[[ Entries shown open ]]

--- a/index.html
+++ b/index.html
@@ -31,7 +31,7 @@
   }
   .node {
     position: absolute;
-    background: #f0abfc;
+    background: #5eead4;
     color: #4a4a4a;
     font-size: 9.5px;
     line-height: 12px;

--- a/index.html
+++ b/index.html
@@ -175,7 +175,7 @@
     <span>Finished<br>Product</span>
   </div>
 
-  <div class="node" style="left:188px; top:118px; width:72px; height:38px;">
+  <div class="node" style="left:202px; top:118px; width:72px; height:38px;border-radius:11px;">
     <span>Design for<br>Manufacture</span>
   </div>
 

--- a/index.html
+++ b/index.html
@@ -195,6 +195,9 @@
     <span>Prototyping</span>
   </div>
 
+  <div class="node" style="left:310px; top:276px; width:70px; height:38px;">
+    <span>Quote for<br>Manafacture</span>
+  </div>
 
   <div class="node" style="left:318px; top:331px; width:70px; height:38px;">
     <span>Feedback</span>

[[ Entries shown closed ]]
[[ Entries shown open ]]

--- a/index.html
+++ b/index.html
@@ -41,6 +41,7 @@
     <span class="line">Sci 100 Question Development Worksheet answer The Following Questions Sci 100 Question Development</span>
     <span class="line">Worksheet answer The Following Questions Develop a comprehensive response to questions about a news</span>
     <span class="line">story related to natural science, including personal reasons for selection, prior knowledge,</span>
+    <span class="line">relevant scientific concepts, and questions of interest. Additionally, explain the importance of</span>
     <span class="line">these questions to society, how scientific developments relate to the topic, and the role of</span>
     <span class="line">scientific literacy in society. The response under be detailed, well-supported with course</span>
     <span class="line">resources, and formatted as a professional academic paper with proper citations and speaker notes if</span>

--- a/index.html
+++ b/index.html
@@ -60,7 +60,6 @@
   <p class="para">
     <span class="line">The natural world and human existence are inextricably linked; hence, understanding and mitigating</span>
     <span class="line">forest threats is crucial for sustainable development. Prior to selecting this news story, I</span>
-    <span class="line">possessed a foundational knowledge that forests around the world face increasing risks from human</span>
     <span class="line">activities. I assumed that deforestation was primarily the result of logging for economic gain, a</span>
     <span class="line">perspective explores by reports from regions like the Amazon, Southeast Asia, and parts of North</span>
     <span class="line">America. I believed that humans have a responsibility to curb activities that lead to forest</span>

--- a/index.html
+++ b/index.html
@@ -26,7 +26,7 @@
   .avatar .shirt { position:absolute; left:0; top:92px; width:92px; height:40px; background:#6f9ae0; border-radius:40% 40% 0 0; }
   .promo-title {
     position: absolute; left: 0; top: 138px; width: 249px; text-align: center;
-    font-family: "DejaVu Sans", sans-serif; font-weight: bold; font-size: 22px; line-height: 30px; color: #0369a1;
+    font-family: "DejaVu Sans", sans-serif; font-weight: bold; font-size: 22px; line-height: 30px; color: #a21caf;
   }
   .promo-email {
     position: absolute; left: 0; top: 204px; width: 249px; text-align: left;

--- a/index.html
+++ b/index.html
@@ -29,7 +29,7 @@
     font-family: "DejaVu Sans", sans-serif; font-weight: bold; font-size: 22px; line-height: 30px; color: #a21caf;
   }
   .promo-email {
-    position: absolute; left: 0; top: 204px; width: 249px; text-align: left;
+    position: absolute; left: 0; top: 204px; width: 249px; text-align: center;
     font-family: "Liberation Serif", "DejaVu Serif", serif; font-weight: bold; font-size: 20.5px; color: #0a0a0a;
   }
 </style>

[[ Entries shown closed ]]
[[ Entries shown open ]]

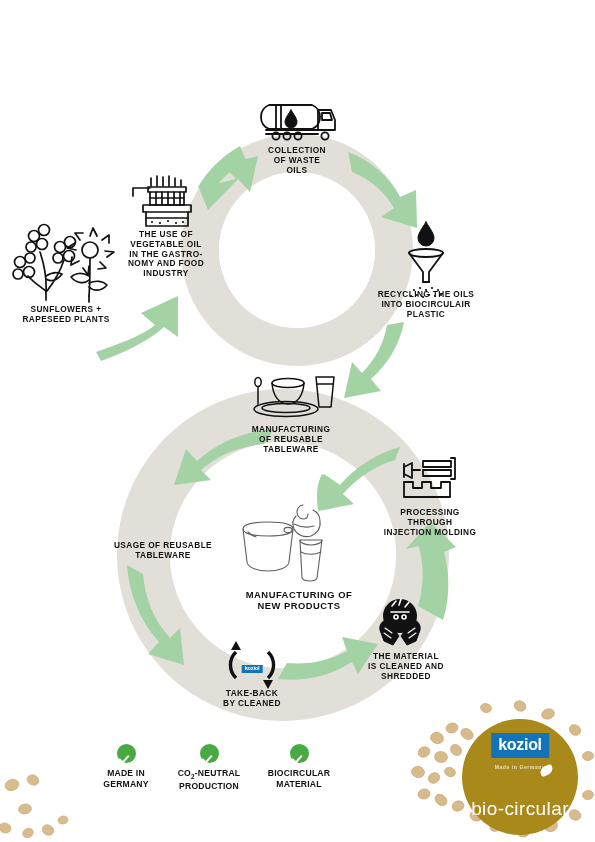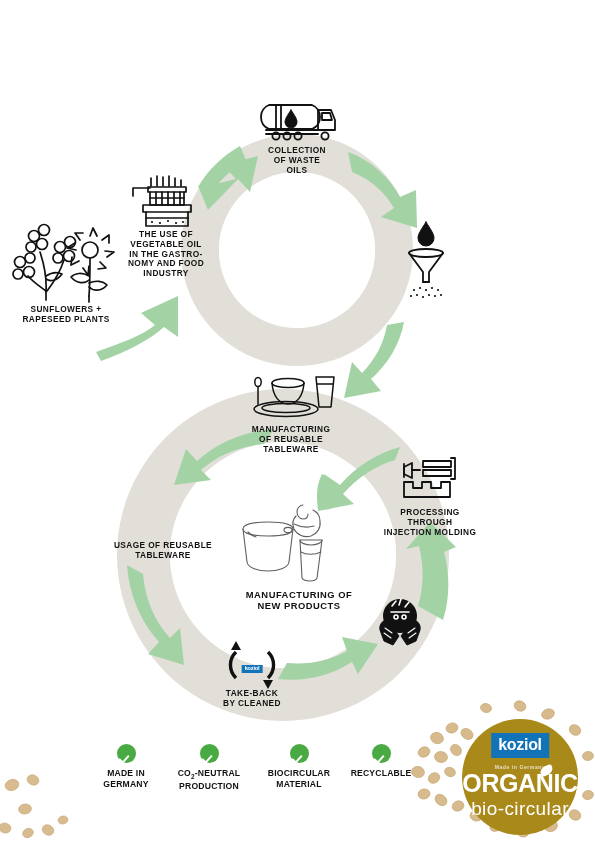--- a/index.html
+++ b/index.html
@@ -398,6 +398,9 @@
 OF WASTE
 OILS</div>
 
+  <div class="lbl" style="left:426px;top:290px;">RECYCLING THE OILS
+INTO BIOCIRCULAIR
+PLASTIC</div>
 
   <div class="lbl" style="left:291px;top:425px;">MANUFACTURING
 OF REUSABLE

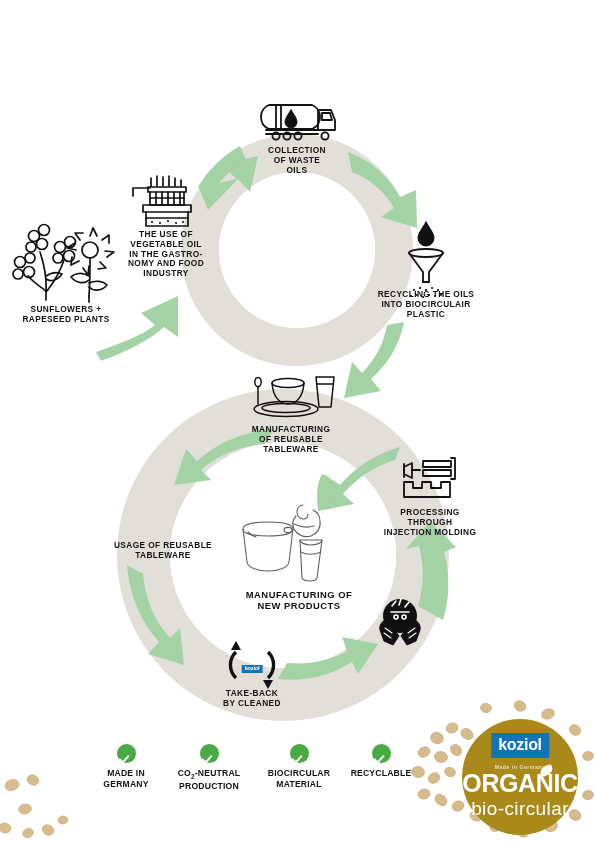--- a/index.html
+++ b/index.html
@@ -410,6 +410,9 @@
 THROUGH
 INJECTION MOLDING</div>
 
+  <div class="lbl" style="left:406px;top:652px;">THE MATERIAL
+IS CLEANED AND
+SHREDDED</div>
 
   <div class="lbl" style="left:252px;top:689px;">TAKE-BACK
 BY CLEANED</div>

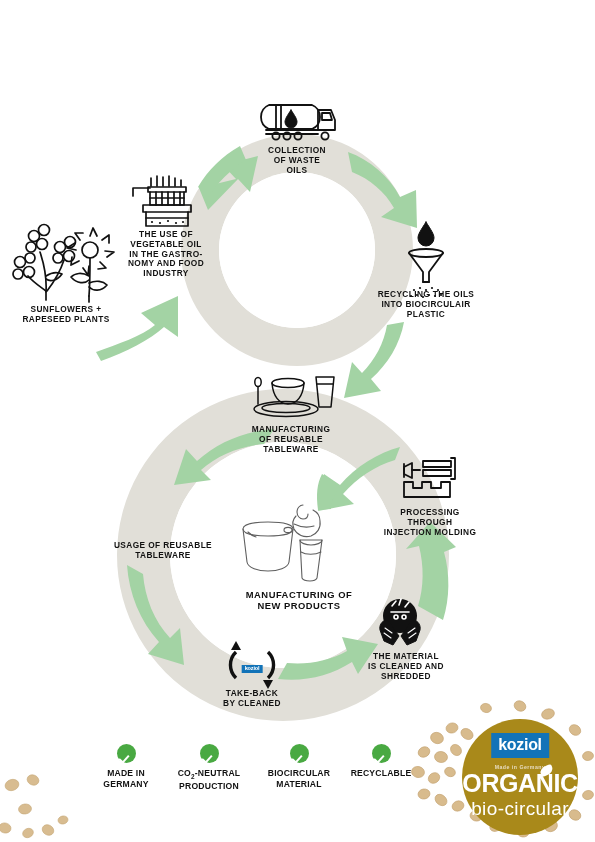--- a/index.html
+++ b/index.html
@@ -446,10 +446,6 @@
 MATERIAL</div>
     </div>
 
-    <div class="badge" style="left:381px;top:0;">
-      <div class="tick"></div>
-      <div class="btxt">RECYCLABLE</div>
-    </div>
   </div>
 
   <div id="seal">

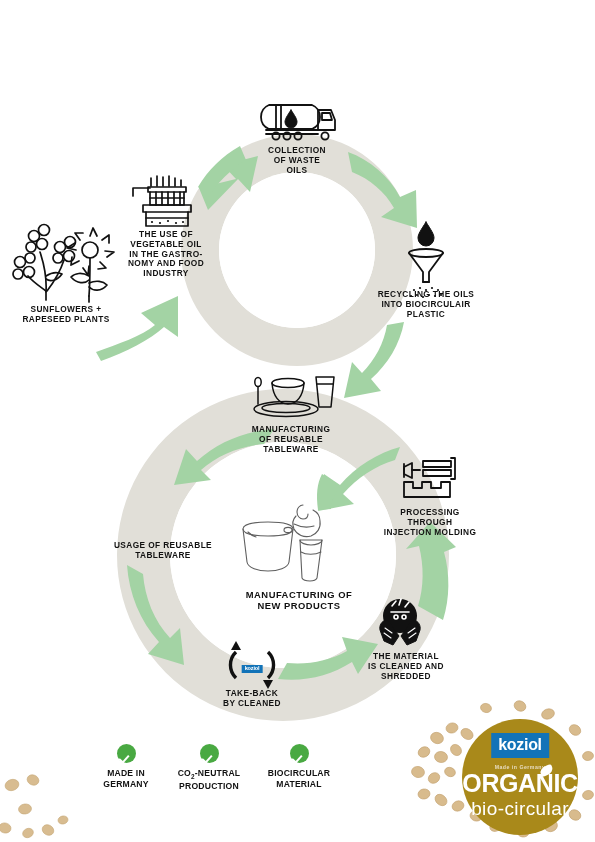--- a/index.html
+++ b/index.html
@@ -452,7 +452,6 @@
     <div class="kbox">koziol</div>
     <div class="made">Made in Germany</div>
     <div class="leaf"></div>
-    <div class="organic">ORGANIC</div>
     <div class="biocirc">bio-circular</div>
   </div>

[[ Entries shown closed ]]

Go through the data and show each line that holds "natural".

> Answer below:
     <span class="line">story related to natural science, including personal reasons for selection, prior knowledge,</span>
     <span class="line">The natural world and human existence are inextricably linked; hence, understanding and mitigating</span>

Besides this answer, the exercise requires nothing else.